On 06/02/07, [EMAIL PROTECTED] <[EMAIL PROTECTED]> wrote:
Hello,
I would like to create a Haskell function that generates a truth table, for
all Boolean values, say, using the following "and" function :
and :: Bool -> Bool -> Bool
and a b = a && b
A fairly old thread, but I had an interesting idea:
combos :: (Enum a, Enum b) => a -> b -> (a -> b -> c) -> [(a, b, c)]
combos min1 min2 op = [(x, y, x `op` y) | x <- [min1..],
y <- [min2..]]
Then:
*Main> combos False (&&)
[(False,False,False),(False,True,False),(True,False,False),(True,True,True)]

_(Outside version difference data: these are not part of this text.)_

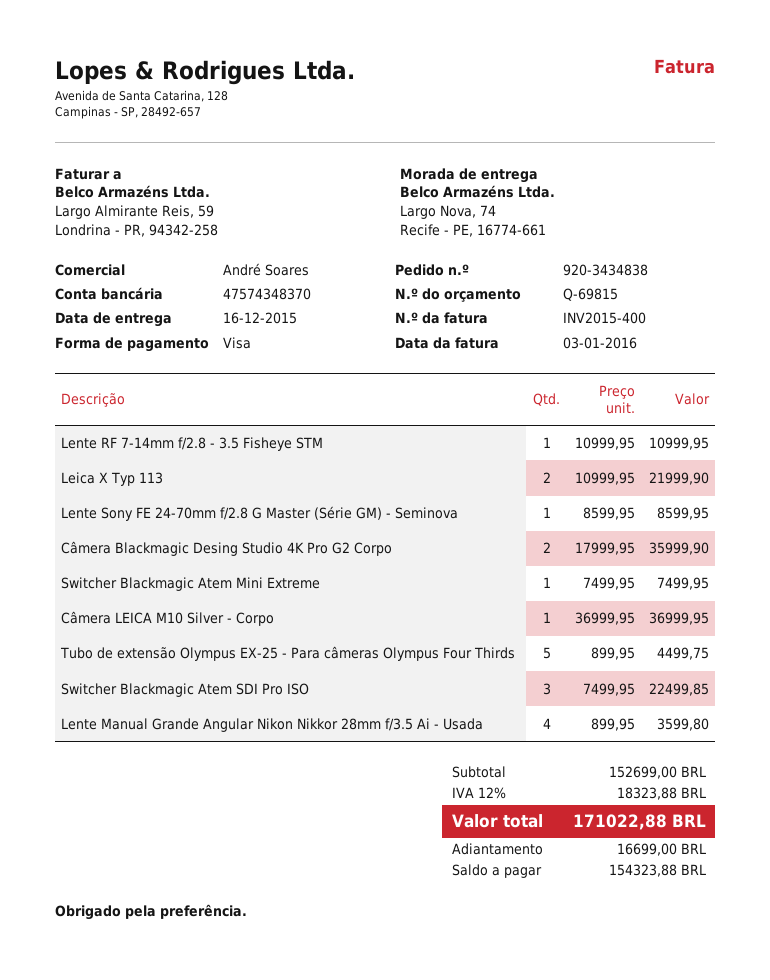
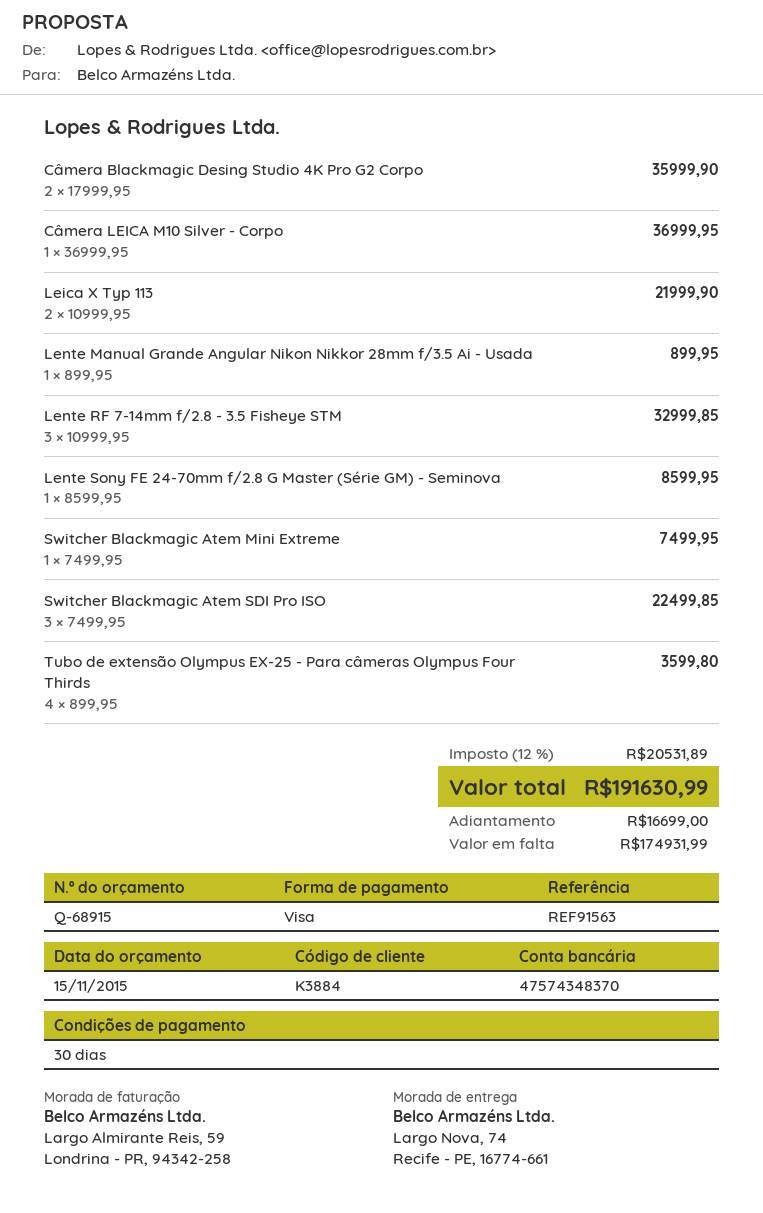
quote number: Q-69815 -> Q-68915
Lente RF 7-14mm f/2.8 - 3.5 Fisheye STM: 1 x 10999.95 = 10999.95 -> 3 x 10999.95 = 32999.85
Tubo de extensão Olympus EX-25 - Para câmeras Olympus Four Thirds: 5 x 899.95 = 4499.75 -> 4 x 899.95 = 3599.80
Lente Manual Grande Angular Nikon Nikkor 28mm f/3.5 Ai - Usada: 4 x 899.95 = 3599.80 -> 1 x 899.95 = 899.95
tax: 12% = 18323.88 -> 12% = 20531.89
total: 171022.88 -> 191630.99
balance: 154323.88 -> 174931.99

In the case of Bool and a few others, you can use a slightly nicer one:
bCombos :: (Enum a, Bounded a, Enum b, Bounded b) =>
(a -> b -> c) -> [(a, b, c)]
bCombos op = [(x, y, x `op` y) | x <- [minBound..maxBound],
y <- [minBound..maxBound]]
And:
*Main> bCombos (&&)
[(False,False,False),(False,True,False),(True,False,False),(True,True,True)]
The secret of these is of course in the Enum and Bounded type classes, which
define, respectively,
* enumFrom and enumFromTo (which have syntactic sugar in [foo..] and [foo..bar]
respectively), and
* minBound and maxBound.
You can do the same with any instance of these classes.
--
Peter Berry <[EMAIL PROTECTED]>
Please avoid sending me Word or PowerPoint attachments.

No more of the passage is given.